**Records excerpted from a collection:**
[Start of section]

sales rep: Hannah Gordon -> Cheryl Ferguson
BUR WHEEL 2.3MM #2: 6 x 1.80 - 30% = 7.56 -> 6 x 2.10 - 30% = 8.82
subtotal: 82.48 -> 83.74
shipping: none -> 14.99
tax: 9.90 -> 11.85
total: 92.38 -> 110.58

[End of section]
[Start of section]

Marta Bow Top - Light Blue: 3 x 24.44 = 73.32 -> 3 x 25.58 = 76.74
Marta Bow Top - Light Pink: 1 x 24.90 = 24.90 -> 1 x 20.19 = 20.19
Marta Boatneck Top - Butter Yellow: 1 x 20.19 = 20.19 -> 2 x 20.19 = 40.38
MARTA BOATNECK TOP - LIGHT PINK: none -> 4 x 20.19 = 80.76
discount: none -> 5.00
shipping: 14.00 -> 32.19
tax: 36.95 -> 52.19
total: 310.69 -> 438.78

[End of section]
[Start of section]

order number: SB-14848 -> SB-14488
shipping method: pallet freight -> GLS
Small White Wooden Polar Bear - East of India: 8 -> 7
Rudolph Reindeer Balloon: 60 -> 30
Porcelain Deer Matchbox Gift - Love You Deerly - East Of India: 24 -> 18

[End of section]

**Problem requirements:**
Show the lines where the word "none" appears in the entries.

**The answer:**
shipping: none -> 14.99
MARTA BOATNECK TOP - LIGHT PINK: none -> 4 x 20.19 = 80.76
discount: none -> 5.00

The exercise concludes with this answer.